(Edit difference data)
━━━━━━━━━━━━━━━━

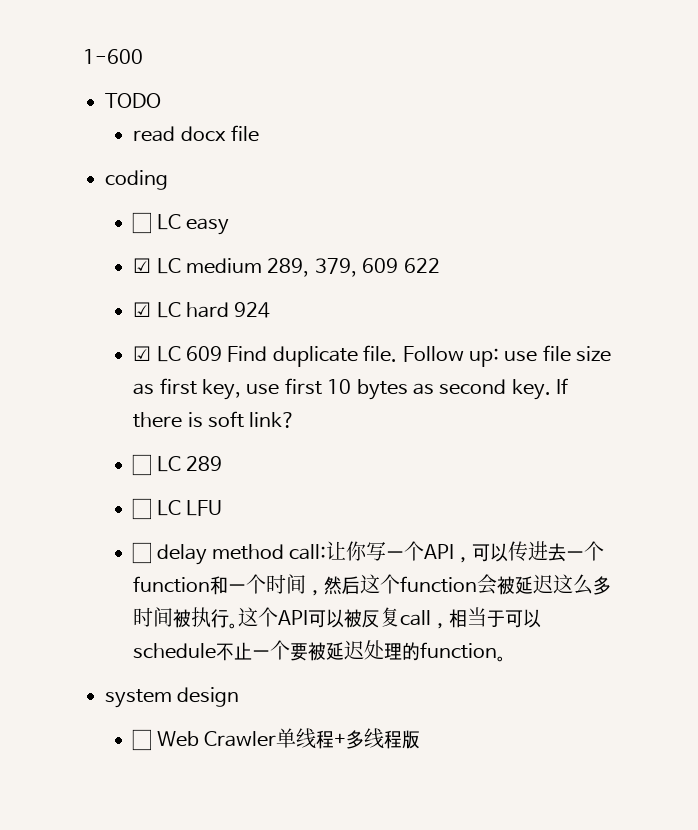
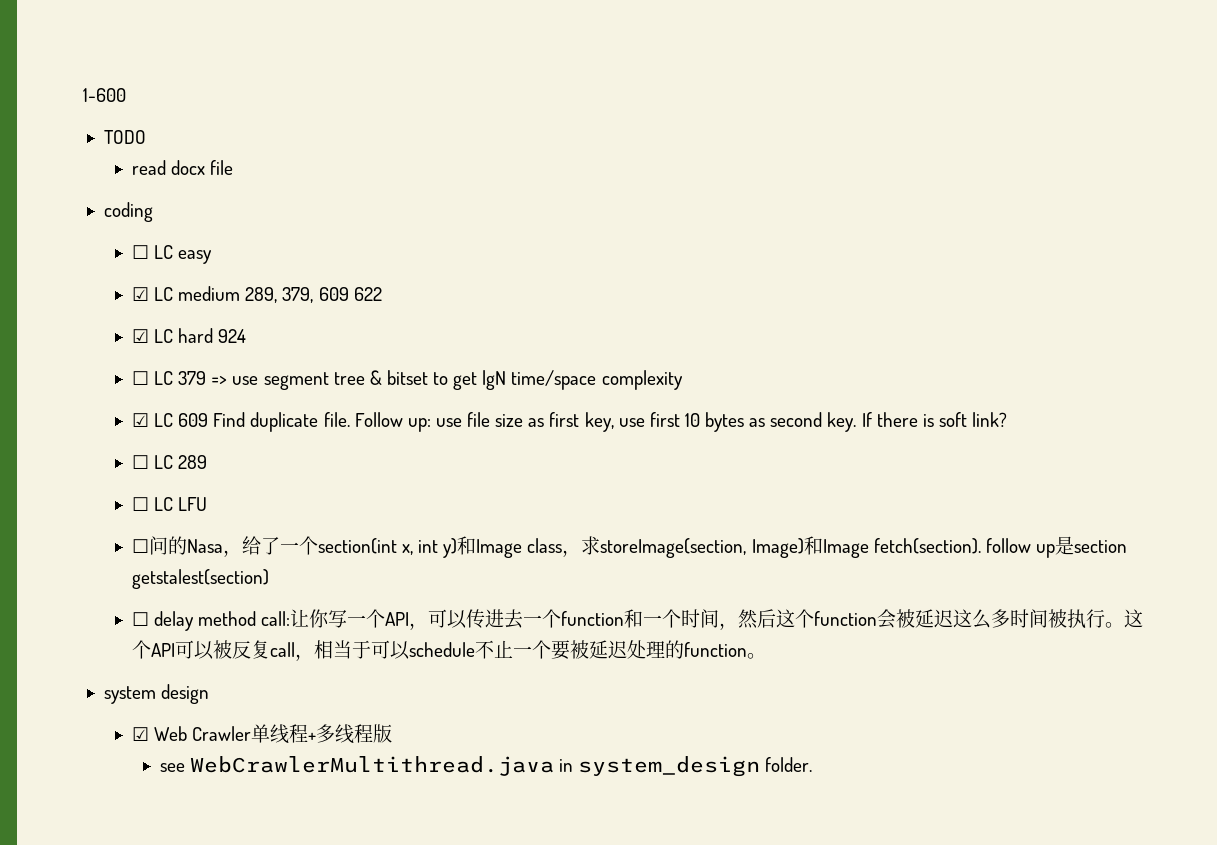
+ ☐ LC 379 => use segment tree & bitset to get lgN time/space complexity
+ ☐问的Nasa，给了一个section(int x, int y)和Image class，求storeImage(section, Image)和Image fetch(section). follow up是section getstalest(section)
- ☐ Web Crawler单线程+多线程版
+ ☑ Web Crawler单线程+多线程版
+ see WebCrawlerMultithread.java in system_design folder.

━━━━━━━━━━━━━━━━

TASK ITEM:
Transcribe each record above exactly, leaving every picture out of the copy.

REPLY TO THE EXERCISE:
+ ☐ LC 379 => use segment tree & bitset to get lgN time/space complexity
+ ☐问的Nasa，给了一个section(int x, int y)和Image class，求storeImage(section, Image)和Image fetch(section). follow up是section getstalest(section)
- ☐ Web Crawler单线程+多线程版
+ ☑ Web Crawler单线程+多线程版
+ see WebCrawlerMultithread.java in system_design folder.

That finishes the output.